18 Aug 2012

Upgrade for RAF’s most famous helicopter

Channel 4 News gets an exclusive test flight on the Royal Air Force’s most famous Chinook, Bravo November, following a multi-million pound upgrade.

The Ministry of Defence is spending £408 million to upgrade its Chinook helicopter fleet. Each of its Mark II Chinooks is having new computers installed which will make it easier to navigate and fly the choppers.

RAF Chinook ZA718 is the force’s most prestigious helicopter. Named Bravo November after its tail-wing identification BN, she has seen action in the Falklands, Iraq, Afghanistan, Northern Ireland, Lebanon, Germany and Kurdistan.

Now the twin-blade aircraft is being reinforced with hard drives and maps which reduce the workload of the pilots, shares navigation with the loadmaster and makes the Chinook safer to fly whilst on operational tours.

Flight Lieutenant Steve Badham of Chinook Development Flight told Channel 4 News: “The loadmaster has the moving map tablets which talk to each other, so he can actually do the re-planning on my behalf to allow me to concentrate on flying the aircraft, look out the window and look for threats.”

Battle-scarred veteran

Bravo November has evaded several major disasters by the thinnest of margins in its 30-year history. In doing so, four of its pilots have been awarded the Distinguished Flying Cross (DFC). BN earned the nickname “the survivor” during the Falklands War in 1982, when it was the only Chinook to survive an Argentine Exocet missile attack on its carrier ship, the Atlantic Conveyor. BN, luckily, was out on a test flight at the time.

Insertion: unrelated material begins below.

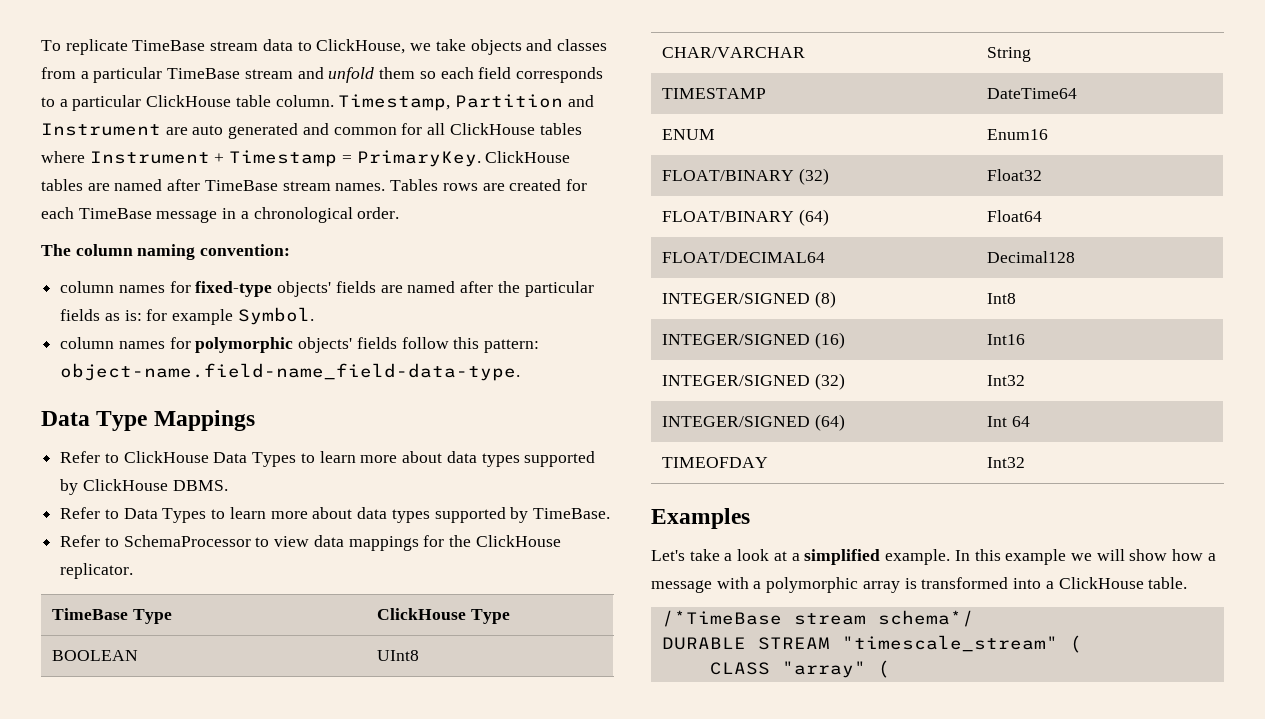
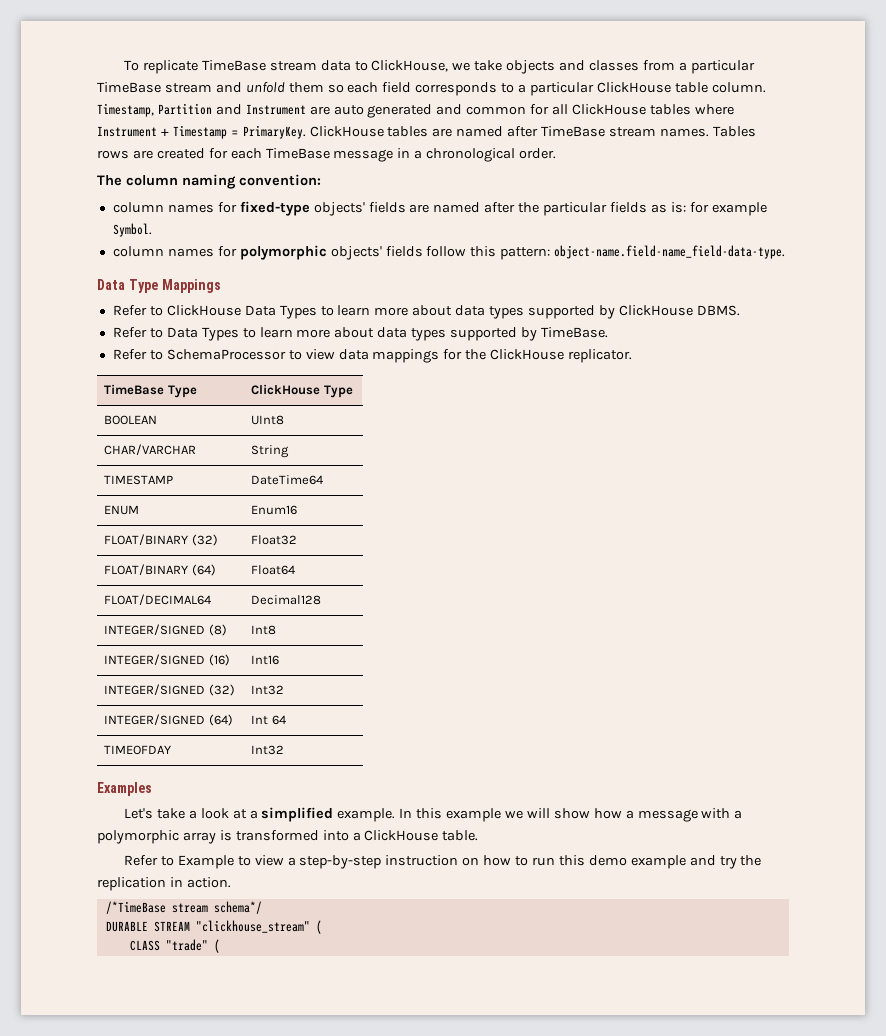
(1188, 583) none -> [123,855,762,869] [97,877,231,891] // Refer to Example to view a step-by-step instruction on how to run this demo example and try the replication in action.
[841,635,1058,652] "timescale_stream" -> [195,920,310,933] "clickhouse_stream"
[781,661,866,678] "array" -> [165,939,208,951] "trade"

The pilot of BN that day was Flight Lieutenant John Kennedy. Shortly after the incident he told ITN: “An hour later the Conveyor was hit. We were out across to the east, about 40 miles away with HMS Glasgow. If you think about the circumstances that happened it really was a lucky escape.”

In May later that year BN flew into the sea during a heavy snowstorm on its way back to San Carlos Water. With visibility virtually non-existent, its pilot, Squadron Leader Richard ‘Dick’ Langworthy managed to give enough throttle to accelerate the Chinook out of the water, hundreds of feet back in the sky within seconds.

For this effort he became the first to win the DFC whilst in control of BN’s cockpit. There still lies a plaque in that cockpit in memory of the pilot.

Chinook Bravo November

More medals

During the opening night of the Iraq War in 2003, Squadron Leader Steve Carr became the second DFC when delivering Royal Marines to the Al Faw Peninsula to seize a major oil refinery.

Three years later in 2006 whilst flying in Afghanistan a third DFC was won by Flight Lieutenant Craig Wilson. He rescued several soldiers under heavy fire despite having been on duty for over 22 hours.

The latest Bravo November DFC awarded pilot is Flight Lieutenant Ian Fortune. In 2010 he landed BN under fire to rescue casualties. During the evacuation and whilst still in the air, he was shot at 12 times. One bullet ricocheted through the cockpit and hit his head, gashing his face. Despite this attack, Flt Lt Fortune managed to return the troops safely back to base.

He told Channel 4 News: “When you’re flying it, although it’s like flying any of the other frames we have, there is just a little something there, a little bit of extra magic from time to time.”

Talking about the attack he survived in “the survivor”, Flt Lt Fortune added: “At first, confusion reigns really. I didn’t know what had happened in the first second or two. Once I’d realised I felt quite a sense of elation that I’d just been hit by a bullet and that I’d survived.”